Exercise prompt:
Let your answer be the line containing "Women's Nylon-Spandex Blend" and every line below it to the end of the records, copied exactly.

Data for analysis:
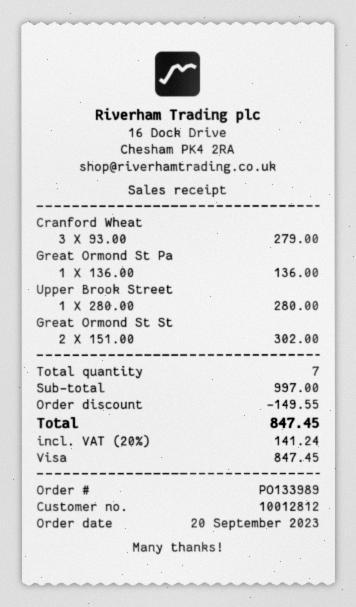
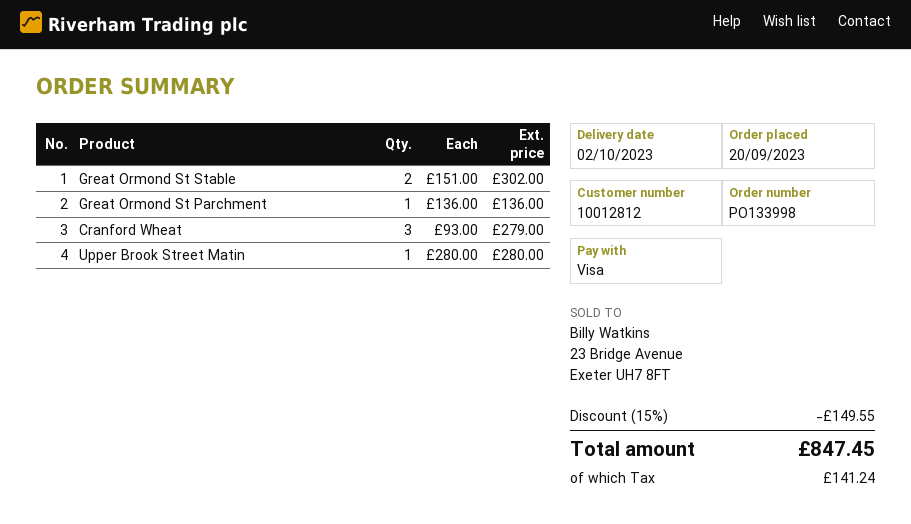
order number: PO133989 -> PO133998

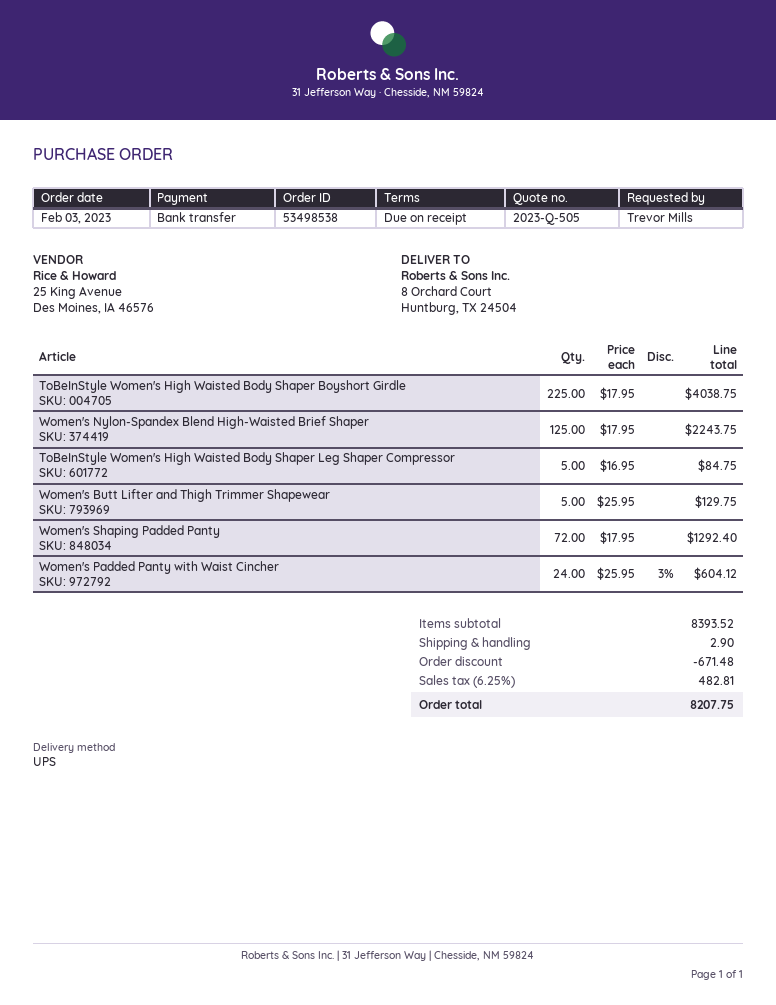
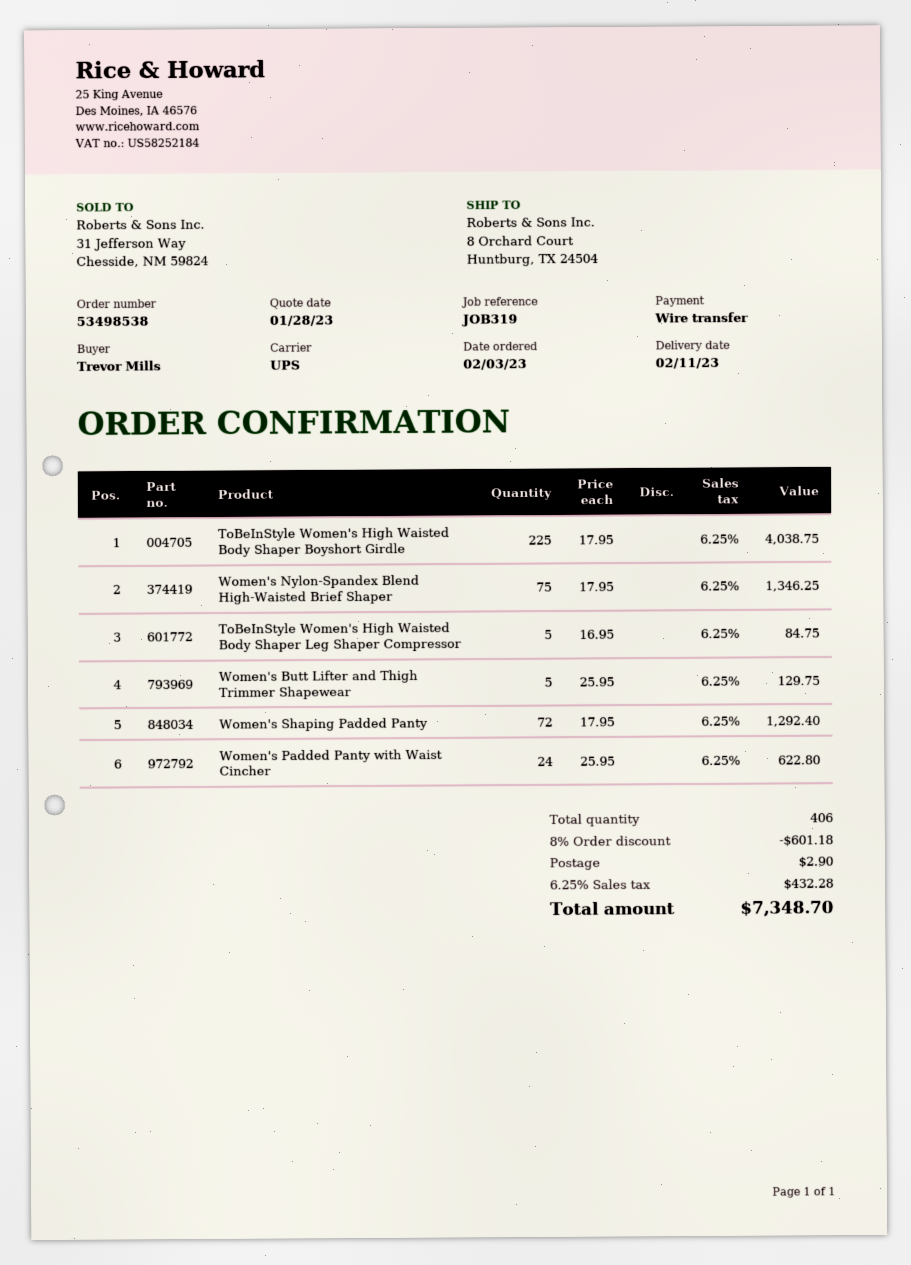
Women's Nylon-Spandex Blend High-Waisted Brief Shaper: 125 x 17.95 = 2243.75 -> 75 x 17.95 = 1346.25
Women's Padded Panty with Waist Cincher: 24 x 25.95 - 3% = 604.12 -> 24 x 25.95 = 622.80
discount: 671.48 -> 601.18
tax: 6.25% = 482.81 -> 6.25% = 432.28
total: 8207.75 -> 7348.70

Answer to the problem:
Women's Nylon-Spandex Blend High-Waisted Brief Shaper: 125 x 17.95 = 2243.75 -> 75 x 17.95 = 1346.25
Women's Padded Panty with Waist Cincher: 24 x 25.95 - 3% = 604.12 -> 24 x 25.95 = 622.80
discount: 671.48 -> 601.18
tax: 6.25% = 482.81 -> 6.25% = 432.28
total: 8207.75 -> 7348.70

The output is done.